At various points, the hallway scene of the two boys, John and Eli, recurs, seen from another angle with the other peripheral figures appearing. Repeatedly, a piano is playing Für Elise and the Moonlight Sonata.

A long walk through campus follows the back of Nathan, the football star. The camera is close to him yet feels distant, as with Eli, whom it also follows around. The camera is like a gun: its eye is indifferent. There are misfits and kids in niches, but they’re all as mysterious as the boys who do the killing. And yet Van Sant’s sensitivity to teenagers shows constantly because he is recessive as always, a casual, interactive director, and lets them take over. This despite obvious hints of motives for the killers—exclusion, tossed food, violent video games, suburban anomie, glances at Hitler. They aren’t explanation. No one makes a statement, though some plead for mercy.

We keep hearing Für Elise and the Moonlight Sonata, which turn out two thirds of the way through to be played by the boy who’s planning the massacre (Alex), who's at home. His cohort (Eric) comes and plays a kill game on a laptop and surfs for weapons. They watch a documentary on TV about the Nazis. A package comes to the door: an automatic weapon. They practice shooting it in the basement. Then: a time elapse sequence of sky and moving clouds; a thunderstorm, with thunder that sounds like gunshots. This is a calm interlude before the real storm.

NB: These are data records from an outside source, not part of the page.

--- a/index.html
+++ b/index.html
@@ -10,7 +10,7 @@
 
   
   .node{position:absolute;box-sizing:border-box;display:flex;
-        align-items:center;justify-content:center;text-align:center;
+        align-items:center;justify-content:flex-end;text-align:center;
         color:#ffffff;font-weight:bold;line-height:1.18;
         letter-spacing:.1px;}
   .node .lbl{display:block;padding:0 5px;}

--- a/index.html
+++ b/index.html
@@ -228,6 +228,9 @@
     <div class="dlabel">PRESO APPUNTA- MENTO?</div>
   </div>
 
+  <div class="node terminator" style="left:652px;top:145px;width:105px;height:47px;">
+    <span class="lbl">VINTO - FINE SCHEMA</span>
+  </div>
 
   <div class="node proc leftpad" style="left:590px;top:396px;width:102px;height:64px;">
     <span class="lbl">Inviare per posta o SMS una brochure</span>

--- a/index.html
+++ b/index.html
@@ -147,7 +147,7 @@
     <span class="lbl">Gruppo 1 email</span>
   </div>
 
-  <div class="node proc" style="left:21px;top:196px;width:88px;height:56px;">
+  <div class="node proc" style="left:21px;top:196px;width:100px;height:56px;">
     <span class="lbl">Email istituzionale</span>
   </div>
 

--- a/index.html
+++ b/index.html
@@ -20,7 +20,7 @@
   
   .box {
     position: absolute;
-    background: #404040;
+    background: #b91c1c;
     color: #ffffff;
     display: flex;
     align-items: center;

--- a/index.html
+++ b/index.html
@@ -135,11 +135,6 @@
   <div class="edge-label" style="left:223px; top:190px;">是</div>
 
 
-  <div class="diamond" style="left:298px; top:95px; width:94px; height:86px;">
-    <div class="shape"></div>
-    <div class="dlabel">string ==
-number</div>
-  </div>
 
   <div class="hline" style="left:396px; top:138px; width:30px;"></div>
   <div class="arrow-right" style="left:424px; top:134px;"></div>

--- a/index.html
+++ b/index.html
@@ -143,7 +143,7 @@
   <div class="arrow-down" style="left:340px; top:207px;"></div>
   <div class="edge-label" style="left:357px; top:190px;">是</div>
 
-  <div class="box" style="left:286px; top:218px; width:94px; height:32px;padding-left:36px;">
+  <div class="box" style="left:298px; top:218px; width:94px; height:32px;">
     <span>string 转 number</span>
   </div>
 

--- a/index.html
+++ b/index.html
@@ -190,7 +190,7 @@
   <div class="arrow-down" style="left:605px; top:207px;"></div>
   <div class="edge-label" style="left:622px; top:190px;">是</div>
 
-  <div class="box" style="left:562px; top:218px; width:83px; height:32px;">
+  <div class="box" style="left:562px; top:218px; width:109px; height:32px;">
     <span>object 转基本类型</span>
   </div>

The improvised acting by real Portland students creates a sense of reality beyond either documentary or drama. There’s a feeling of daily-ness and triviality that’s as vivid as it is pointless. This equates with the violent acts that come when Alex and Eric return to the school armed and costumed to kill: they were more invisible than the popular girls or the football hunk or the photographer Eli or the cute blond caretaker for his drunk dad, John, or even the nerdy girl, Michele. But they’re visible when they kill. Still the acts are meaningless, and in Elephant that links the horror they commit to the daily life of the school.

Elephant makes more sense as a part of Van Sant’s work if you’ve seen his previous film, Gerry. In both films, the camera follows guys walking. Just walking. There’s a kind of Zen abstraction about the director’s vision in these new films. They’re saturated with a heightened real-time awareness and a sense of menace behind the ordinary.

It’s a curiously beautiful poem about death that conveys a teenage version of the banality of evil. We get so deep into monotony that the violence comes as a horrific shock. More than banal, this crime is meaningless. But it's not without a motive that all the students may feel: the humiliations, the sheer boredom, the unfair discipline, and the way very often high school forcibly warehouses young people who’re already fully ready for life. When the assistant principal is executed, we know why. He was a pouting petty tyrant, a bland prison guard. It’s the combination of abstract poetic beauty and sensitivity to teenage life that makes Elephant, with its chilling finale, a remarkable film. Elephant is threaded through with emptiness and peace. The rhythmic camerawork and the big spaces of the school are calming, like the musical themes. The film has its own style that says: Don't judge me too quickly. Don't come up with easy answers.

American viewers want answers about Columbine as they wanted revenge for 9/11. People want to know if the boys are gay (no, but the director is), and what their kiss in the shower before their killing spree means. That Elephant doesn’t provide answers explains why, while at Cannes the film got the Palme d’Or and the Director’s Prize, in the USA there have been some very dismissive reviews.

Ten characters are identified by the inter-titles that act as chapter headings for the film. Each acquires some degree of back-story in the viewer’s mind. With little sense of emphasis till the end, the “narrative” becomes hopelessly detailed, much more so than any short description of it can convey. Chat-lines are crowded with speculation about the characters. Elephant may prove as thought-provoking as Bowling for Columbine, and it's infinitely more artistic. There are already two other Columbine dramas, Zero Day (Ben Coccio) and Home Room (Paul F. Ryan), but none is likely to have Elephant’s evocative power.